Meta Repeatedly Delays Release of New AI Model API for Developers
Meta has once again staged its classic "pie-in-the-sky promises" routine. The much-anticipated Muse Spark AI model API has languished on developers' wish lists for what feels like an eternity, with no concrete release date in sight. A spokesperson casually mentions "expected to launch this month"—a phrasing that rings eerily similar to the infamous "returning next week" trope. One can't help but ask: What exactly is holding back Meta, the company that once seemed so vibrant and ambitious in the
Analysis
In contrast, Jensen Huang’s itinerary appears purposeful and pragmatic. He personally flew to South Korea to meet with Krafton, the developers of PUBG, to discuss concrete plans for deploying RTX Spark chips and collaborating on "physical AI." There were no lofty concepts here—just a focus on gaming, the industry that best consumes computational power and vividly showcases AI hardware performance. From data centers to consumer laptops, NVIDIA’s reach is becoming omnipresent. Huang understands a core truth: ecosystems aren’t built through PowerPoint presentations but forged through tangible partnerships and applications running on hardware. His visit to a game company is essentially NVIDIA seeking a new, potentially broader outlet for its computational power, pulling AI from the cloud into handheld devices. This ability to "stuff chips into every device" is precisely the executional drive that companies like Meta—more adept at grand narratives—lack.

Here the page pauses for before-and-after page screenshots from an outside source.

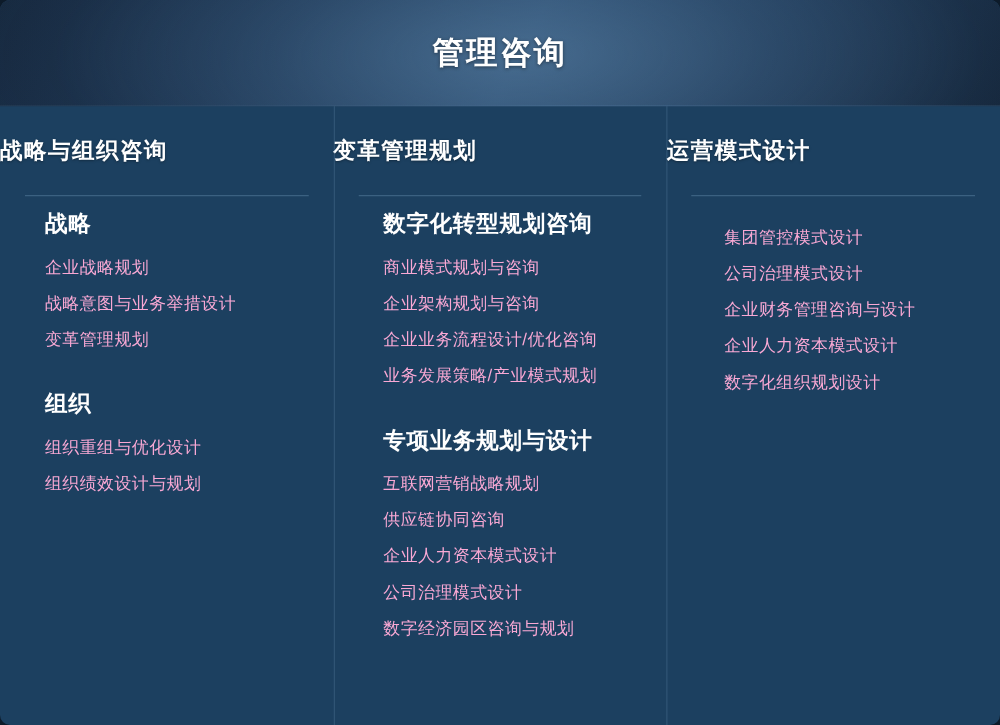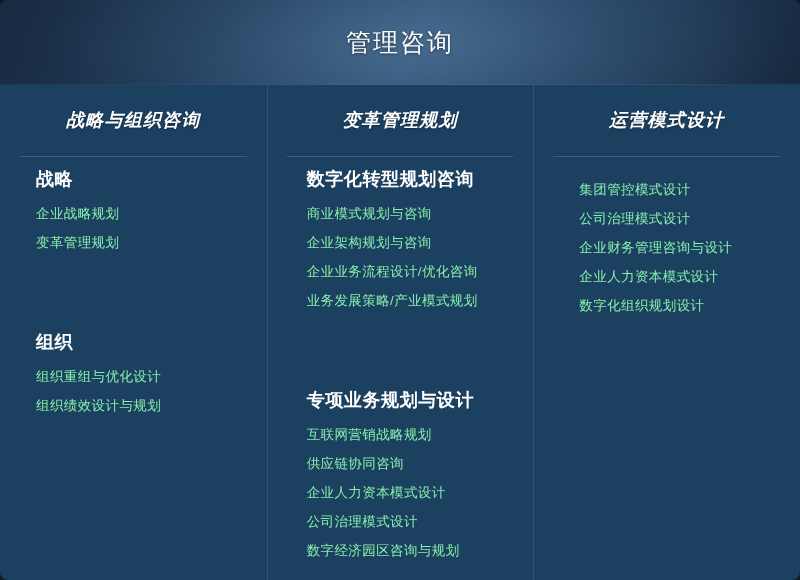--- a/index.html
+++ b/index.html
@@ -35,21 +35,21 @@
         rgba(92,133,170,0.55) 0%,
         rgba(70,108,145,0.32) 38%,
         rgba(40,72,108,0.05) 72%,
         rgba(26,48,80,0) 100%),
       linear-gradient(118deg, #17293f 0%, #1d3551 24%, #2c4c6e 52%, #203a57 76%, #16283d 100%);
     border-bottom: 1px solid rgba(120,170,210,0.10);
   }
   .header-title {
     color: #ffffff;
     font-size: 25px;
-    font-weight: normal;
+    font-weight: bold;
     letter-spacing: 2px;
     text-shadow: 0 1px 3px rgba(0,0,0,0.45);
     line-height: 1;
   }
 
   
   .columns {
     display: flex;
     width: 100%;
     height: 495px;
@@ -65,57 +65,56 @@
     content: "";
     position: absolute;
     left: 0;
     top: 0;
     bottom: 0;
     width: 1px;
     background: rgba(140,185,220,0.17);
   }
 
   .col-title {
-    text-align: center;
+    text-align: left;
     color: #ffffff;
     font-size: 18px;
     font-weight: bold;
     letter-spacing: 1.2px;
     padding-top: 26px;
     text-shadow: 0 1px 2px rgba(0,0,0,0.35);
     line-height: 1;
-    font-style: italic;
   }
   .col-rule {
     height: 1px;
     background: rgba(150,195,225,0.26);
     margin: 27px 20px 0 20px;
   }
 
   .col-body {
     padding: 13px 20px 0 36px;
     box-sizing: border-box;
   }
   .column:nth-child(2) .col-body { padding-left: 40px; }
   .column:nth-child(3) .col-body { padding-left: 46px; }
 
   .group { margin-bottom: 0; }
-  .group + .group { margin-top: 76px; }
+  .group + .group { margin-top: 28px; }
 
   .group-title {
     color: #ffffff;
     font-size: 18px;
     font-weight: bold;
     letter-spacing: 0.6px;
     margin-bottom: 11px;
     line-height: 1;
   }
 
   .item {
-    color: #86efac;
+    color: #f9a8d4;
     font-size: 13.5px;
     letter-spacing: 0.4px;
     line-height: 29px;
     white-space: nowrap;
   }
 
   
   .column:nth-child(3) .col-body { padding-top: 18px; }
 </style>
 </head>
@@ -130,20 +129,21 @@
   <div class="columns">
 
     <div class="column">
       <div class="col-title">战略与组织咨询</div>
       <div class="col-rule"></div>
       <div class="col-body">
 
         <div class="group">
           <div class="group-title">战略</div>
           <div class="item">企业战略规划</div>
+          <div class="item">战略意图与业务举措设计</div>
           <div class="item">变革管理规划</div>
         </div>
 
         <div class="group">
           <div class="group-title">组织</div>
           <div class="item">组织重组与优化设计</div>
           <div class="item">组织绩效设计与规划</div>
         </div>
 
       </div>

Looking back at domestic developments, the past 24 hours of trending topics resemble a microcosm of AI implementation. Microsoft proclaimed that "1.6 billion Windows users will enter the Agent era overnight"—a rallying cry that sounds thrilling. Yet, an operating system giant’s AI ambitions must ultimately withstand the test of countless real-world use cases. Will the Agent truly automate workflows, or will it become another "smart" assistant that requires users to relearn habits and even causes more chaos? The market will likely deliver a sobering verdict.
Meanwhile, Volcano Engine’s decision to raise its annual MaaS (Model as a Service) revenue target to 15 billion yuan, with Seedance 2.0 alone generating over 1 billion yuan in monthly revenue, sends a more robust signal. It indicates that in the Chinese market, the AI commercialization race has shifted from "whether we have models" to "how much money models can make." Leveraging its vast traffic pool and application ecosystem, ByteDance has indeed picked up speed in monetizing AI capabilities.
More intriguing is the fray among Tencent, Alibaba, and ByteDance over "Skill stores." This foreshadows that AI’s next battlefield may no longer be about who has the largest foundational model parameters or highest benchmark scores, but who can build a richer, more accessible ecosystem of AI capability plugins. Much like the App Store wars in the smartphone era, whoever enables developers to create "skills" more easily and allows users to access intelligence more seamlessly may seize the gateway to the next computing platform. These tech giants are gearing up to compete for what is essentially the "App Store of the AI era."
As for the discussion about "why Chinese cars are getting bigger," it may seem unrelated to AI but is in fact closely connected. A larger car body means more complex interior space, providing a physical stage for AI cabins, more immersive interaction, and additional sensors required for autonomous driving. Cars are evolving from mere transportation tools into mobile intelligent spaces, with AI serving as their "soul" and "brain." Building bigger cars, in a sense, is also about securing the optimal vehicle for large-scale AI application.
Thus, we see the AI world splitting into two distinct narratives: one is Meta’s, floating between grand visions and delayed realities, leaving people in a fog; the other is embodied by Jensen Huang, Volcano Engine, and even those giants quietly building Skill stores amid the fray—firmly grounded, stuffing AI into chips, software, games, cars, and every possible capillary of commercial value. Which story should investors and developers believe? Time and ultimately viable commercial ecosystems will provide the answer. Simply declaring "we take AI seriously" no longer fools anyone.
Disclaimer: The above content is generated by AI and is for reference only.